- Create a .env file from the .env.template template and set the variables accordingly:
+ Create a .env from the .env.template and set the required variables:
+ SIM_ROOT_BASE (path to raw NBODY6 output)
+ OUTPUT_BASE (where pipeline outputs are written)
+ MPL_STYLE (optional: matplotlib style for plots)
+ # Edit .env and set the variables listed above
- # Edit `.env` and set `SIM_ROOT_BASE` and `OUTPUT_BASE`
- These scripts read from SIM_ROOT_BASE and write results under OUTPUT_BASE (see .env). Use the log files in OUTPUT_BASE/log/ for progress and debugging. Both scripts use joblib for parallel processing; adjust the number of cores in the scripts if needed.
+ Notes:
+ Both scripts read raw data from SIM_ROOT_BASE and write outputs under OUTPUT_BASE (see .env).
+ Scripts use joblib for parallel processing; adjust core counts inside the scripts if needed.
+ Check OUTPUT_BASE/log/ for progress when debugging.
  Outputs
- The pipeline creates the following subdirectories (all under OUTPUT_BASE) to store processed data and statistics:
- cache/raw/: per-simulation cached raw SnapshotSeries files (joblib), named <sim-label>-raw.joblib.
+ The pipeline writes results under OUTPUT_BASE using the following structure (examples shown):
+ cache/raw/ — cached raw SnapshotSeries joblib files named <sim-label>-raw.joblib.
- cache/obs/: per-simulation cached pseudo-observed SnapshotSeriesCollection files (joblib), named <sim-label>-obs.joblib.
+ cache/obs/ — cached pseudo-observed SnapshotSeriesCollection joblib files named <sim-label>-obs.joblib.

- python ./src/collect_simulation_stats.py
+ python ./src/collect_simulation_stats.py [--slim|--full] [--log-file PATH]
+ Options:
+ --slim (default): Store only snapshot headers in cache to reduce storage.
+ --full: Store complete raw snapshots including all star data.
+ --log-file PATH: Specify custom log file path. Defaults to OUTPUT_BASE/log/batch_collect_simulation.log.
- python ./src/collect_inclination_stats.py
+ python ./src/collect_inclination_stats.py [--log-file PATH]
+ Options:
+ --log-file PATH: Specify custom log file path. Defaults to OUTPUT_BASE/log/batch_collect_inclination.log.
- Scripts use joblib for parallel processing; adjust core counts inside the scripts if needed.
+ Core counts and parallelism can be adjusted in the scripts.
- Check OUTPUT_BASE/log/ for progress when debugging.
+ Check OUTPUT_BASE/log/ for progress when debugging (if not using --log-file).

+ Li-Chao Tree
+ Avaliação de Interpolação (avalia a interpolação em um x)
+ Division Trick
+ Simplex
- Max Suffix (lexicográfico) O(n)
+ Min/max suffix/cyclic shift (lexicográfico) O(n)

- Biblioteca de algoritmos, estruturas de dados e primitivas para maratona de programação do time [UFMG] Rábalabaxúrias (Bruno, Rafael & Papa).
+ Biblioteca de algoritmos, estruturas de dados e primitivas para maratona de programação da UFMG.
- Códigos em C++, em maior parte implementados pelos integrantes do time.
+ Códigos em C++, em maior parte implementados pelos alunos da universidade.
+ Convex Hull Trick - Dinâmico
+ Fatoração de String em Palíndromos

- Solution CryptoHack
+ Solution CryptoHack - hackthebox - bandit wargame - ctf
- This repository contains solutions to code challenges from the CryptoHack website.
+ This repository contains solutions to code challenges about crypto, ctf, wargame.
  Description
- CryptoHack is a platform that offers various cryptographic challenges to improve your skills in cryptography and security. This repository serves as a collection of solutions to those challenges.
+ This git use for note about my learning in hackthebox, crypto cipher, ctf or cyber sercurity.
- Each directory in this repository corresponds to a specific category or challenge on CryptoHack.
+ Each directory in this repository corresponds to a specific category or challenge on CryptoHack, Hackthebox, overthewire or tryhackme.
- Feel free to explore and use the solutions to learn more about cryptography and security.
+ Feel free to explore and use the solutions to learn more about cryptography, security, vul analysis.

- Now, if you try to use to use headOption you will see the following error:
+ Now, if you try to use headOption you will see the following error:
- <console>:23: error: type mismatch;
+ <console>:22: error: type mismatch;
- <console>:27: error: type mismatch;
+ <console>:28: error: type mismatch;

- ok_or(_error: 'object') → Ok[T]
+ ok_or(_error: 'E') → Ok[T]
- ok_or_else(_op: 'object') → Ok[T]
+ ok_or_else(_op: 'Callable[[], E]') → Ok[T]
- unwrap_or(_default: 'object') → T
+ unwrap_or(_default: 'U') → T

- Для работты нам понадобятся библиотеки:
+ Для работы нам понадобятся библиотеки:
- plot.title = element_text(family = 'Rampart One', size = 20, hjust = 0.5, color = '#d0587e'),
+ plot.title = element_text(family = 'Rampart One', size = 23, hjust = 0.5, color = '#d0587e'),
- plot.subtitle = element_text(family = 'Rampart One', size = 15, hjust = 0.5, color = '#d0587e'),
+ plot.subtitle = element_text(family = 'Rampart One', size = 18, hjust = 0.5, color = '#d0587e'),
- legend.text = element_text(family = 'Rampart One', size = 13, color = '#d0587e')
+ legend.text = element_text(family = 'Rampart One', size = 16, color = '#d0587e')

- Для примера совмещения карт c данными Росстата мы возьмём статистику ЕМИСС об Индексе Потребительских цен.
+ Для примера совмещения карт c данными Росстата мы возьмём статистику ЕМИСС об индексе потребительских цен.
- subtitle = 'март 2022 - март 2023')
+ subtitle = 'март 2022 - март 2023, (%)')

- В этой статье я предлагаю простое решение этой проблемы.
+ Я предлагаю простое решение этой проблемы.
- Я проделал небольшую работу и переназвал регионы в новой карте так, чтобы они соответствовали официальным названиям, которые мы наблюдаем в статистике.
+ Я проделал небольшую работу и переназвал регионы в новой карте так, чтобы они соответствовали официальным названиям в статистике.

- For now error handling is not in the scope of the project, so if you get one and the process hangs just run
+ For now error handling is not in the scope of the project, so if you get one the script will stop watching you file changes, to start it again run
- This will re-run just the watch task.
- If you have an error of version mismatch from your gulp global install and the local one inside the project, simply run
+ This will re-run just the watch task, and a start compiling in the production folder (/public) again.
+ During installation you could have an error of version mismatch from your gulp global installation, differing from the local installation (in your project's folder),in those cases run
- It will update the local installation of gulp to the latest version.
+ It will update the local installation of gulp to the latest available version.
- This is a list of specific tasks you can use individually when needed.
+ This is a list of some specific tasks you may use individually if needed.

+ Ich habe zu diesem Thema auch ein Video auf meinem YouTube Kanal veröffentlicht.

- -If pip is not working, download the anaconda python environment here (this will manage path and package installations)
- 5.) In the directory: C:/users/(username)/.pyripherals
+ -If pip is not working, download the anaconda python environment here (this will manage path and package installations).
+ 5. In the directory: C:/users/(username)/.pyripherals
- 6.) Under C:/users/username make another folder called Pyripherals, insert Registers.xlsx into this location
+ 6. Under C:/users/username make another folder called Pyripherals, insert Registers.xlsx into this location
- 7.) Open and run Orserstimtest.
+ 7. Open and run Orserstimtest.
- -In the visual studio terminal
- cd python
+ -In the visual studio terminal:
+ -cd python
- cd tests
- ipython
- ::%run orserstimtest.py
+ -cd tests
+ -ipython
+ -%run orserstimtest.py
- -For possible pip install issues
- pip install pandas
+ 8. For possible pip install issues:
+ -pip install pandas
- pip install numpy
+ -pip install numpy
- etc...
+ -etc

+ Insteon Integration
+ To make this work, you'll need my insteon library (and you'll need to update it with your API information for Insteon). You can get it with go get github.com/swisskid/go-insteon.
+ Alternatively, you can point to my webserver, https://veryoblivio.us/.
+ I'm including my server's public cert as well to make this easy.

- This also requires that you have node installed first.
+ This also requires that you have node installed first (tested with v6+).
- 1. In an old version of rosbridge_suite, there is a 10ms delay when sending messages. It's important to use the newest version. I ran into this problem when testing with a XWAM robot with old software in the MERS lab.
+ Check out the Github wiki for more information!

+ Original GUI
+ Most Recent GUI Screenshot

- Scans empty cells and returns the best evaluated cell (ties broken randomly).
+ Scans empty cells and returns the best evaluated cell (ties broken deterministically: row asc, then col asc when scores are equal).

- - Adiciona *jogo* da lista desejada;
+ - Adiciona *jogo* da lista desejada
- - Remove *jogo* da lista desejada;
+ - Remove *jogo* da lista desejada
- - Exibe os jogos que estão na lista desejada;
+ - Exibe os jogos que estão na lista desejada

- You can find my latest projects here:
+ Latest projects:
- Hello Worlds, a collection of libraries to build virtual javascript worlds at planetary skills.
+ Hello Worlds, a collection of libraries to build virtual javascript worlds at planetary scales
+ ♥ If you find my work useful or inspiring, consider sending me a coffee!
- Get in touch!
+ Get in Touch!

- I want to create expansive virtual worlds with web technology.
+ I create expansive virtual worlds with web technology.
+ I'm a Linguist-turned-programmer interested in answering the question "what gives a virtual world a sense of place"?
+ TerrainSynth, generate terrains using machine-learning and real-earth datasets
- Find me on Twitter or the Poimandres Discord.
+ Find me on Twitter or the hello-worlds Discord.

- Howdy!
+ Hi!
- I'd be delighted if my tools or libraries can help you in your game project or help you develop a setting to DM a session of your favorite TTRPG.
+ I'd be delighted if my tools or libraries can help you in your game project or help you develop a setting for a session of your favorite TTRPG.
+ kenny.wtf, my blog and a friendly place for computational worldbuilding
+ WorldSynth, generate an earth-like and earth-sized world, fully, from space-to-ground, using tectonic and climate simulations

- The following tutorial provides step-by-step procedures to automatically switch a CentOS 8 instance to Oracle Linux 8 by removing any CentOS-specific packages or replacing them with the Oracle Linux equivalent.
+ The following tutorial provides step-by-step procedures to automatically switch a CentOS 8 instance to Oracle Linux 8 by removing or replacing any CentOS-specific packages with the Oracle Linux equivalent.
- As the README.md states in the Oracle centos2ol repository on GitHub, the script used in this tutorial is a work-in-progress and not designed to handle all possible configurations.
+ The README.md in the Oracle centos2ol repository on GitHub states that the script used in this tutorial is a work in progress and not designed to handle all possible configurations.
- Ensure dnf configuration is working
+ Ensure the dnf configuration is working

Try it
From the records above, print only the lines between the one holding "all star data." and the one holding "Defaults to OUTPUT_BASE/log/batch_collect_inclination.log.", inclusive, exactly as they stand.

Exercise output
+ --full: Store complete raw snapshots including all star data.
+ --log-file PATH: Specify custom log file path. Defaults to OUTPUT_BASE/log/batch_collect_simulation.log.
- python ./src/collect_inclination_stats.py
+ python ./src/collect_inclination_stats.py [--log-file PATH]
+ Options:
+ --log-file PATH: Specify custom log file path. Defaults to OUTPUT_BASE/log/batch_collect_inclination.log.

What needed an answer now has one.